I’m not going to lie. Before I completed this test, I thought the AAC Blackout was all hype.
I thought AAC had engaged in shady marketing practices in order to show that their flash suppressor was superior to the competition, namely, the Smith Enterprises Vortex. I figured that I’d be spending $50 to pick up a Blackout and that I’d lose $10 reselling it after I did the comparison (maybe more than $10, if I said really bad things about it).
I was wrong.
Now, if you’ve seen my previous video comparing flash suppressors (or someone else’s comparison of popular muzzle devices), you know that the Vortex was the most effective, eliminating nearly all visible flash. So it’s not as if the Blackout could improve on the Vortex by a great amount – it’s not as if the Blackout could create a black hole or anything. But what the Blackout could do – and, in my limited testing, did do – was eliminate what tiny bit of flash the Vortex couldn’t.

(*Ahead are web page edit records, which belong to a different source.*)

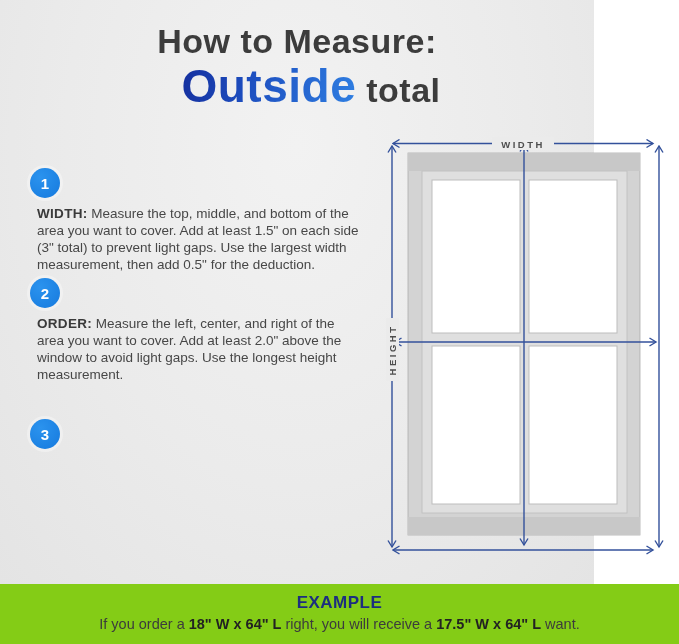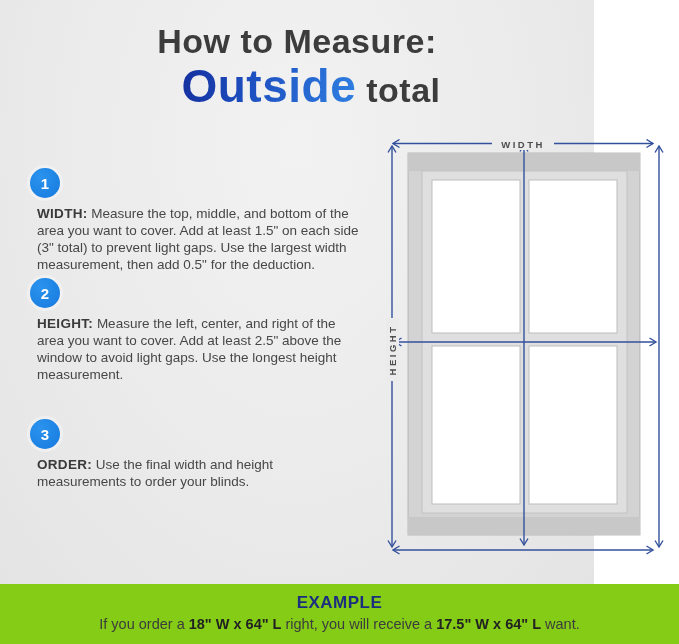--- a/index.html
+++ b/index.html
@@ -143,7 +143,7 @@
 
       <div class="step step-2">
         <div class="step-badge">2</div>
-        <p class="step-text"><strong>HEIGHT:</strong>
+        <p class="step-text"><strong>ORDER:</strong>
           <span>Measure the left, center, and right of the area you want to cover. Add at least 2.5" above the window to avoid light gaps. Use the longest height measurement.</span></p>
       </div>
 

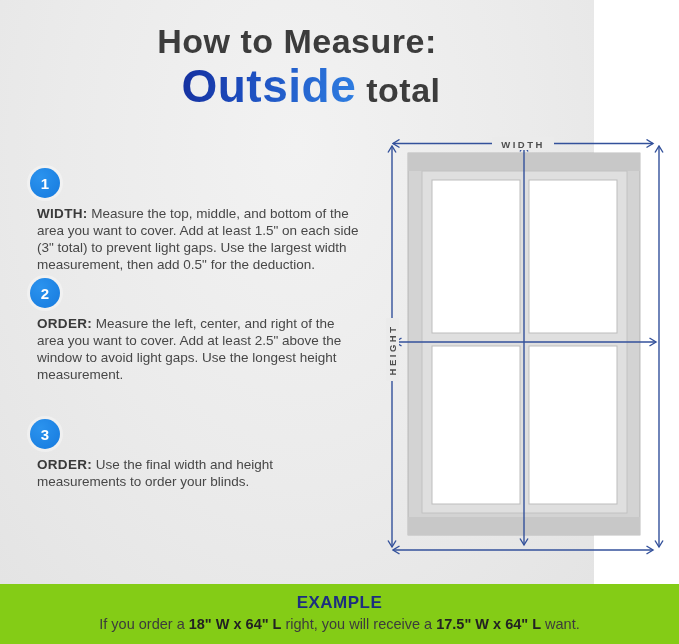--- a/index.html
+++ b/index.html
@@ -144,7 +144,7 @@
       <div class="step step-2">
         <div class="step-badge">2</div>
         <p class="step-text"><strong>ORDER:</strong>
-          <span>Measure the left, center, and right of the area you want to cover. Add at least 2.5" above the window to avoid light gaps. Use the longest height measurement.</span></p>
+          <span>Measure the left, center, and right of the area you want to cover. Add at least 2.0" above the window to avoid light gaps. Use the longest height measurement.</span></p>
       </div>
 
       <div class="step step-3">

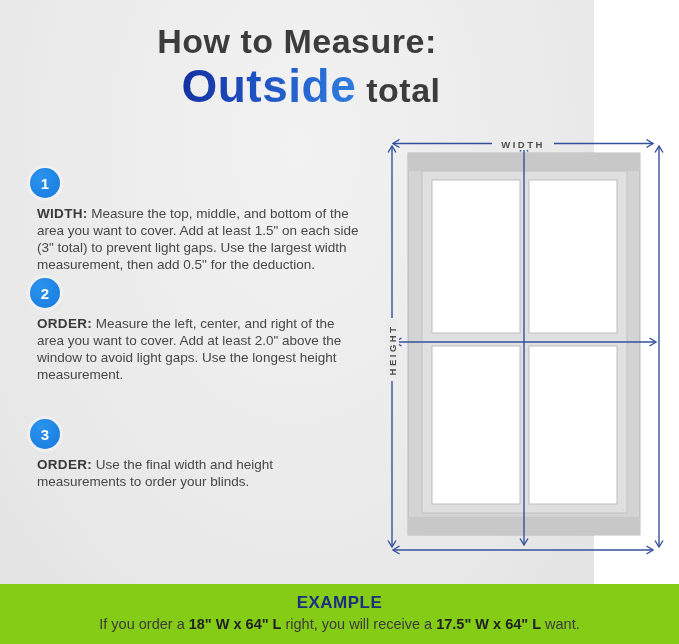--- a/index.html
+++ b/index.html
@@ -149,8 +149,6 @@
 
       <div class="step step-3">
         <div class="step-badge">3</div>
-        <p class="step-text"><strong>ORDER:</strong>
-          <span>Use the final width and height measurements to order your blinds.</span></p>
       </div>
 
     </div>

Here’s today’s video. I start out with the A2 flash suppressor to establish a baseline for comparison. The weapon used is a Spike’s Tactical M4 LE, a 16″ barrel AR-15 with a carbine length gas system. The ammunition used is Federal XM193F, which is, I feel, a fairly common round.
I haven’t sat down at the bench to determine if either device has an effect on accuracy, but if you’re looking for a muzzle device that eliminates as much flash as possible, I recommend that you strongly consider the AAC Blackout.
Note – I apologize for the poor quality of the night vision video compared to the previous test. I think my video camera may have been damaged during a recent outing, and it’s not taking video as clearly as it used to, especially in low light. My view through the PVS-14 was perfect, but the camera couldn’t keep up.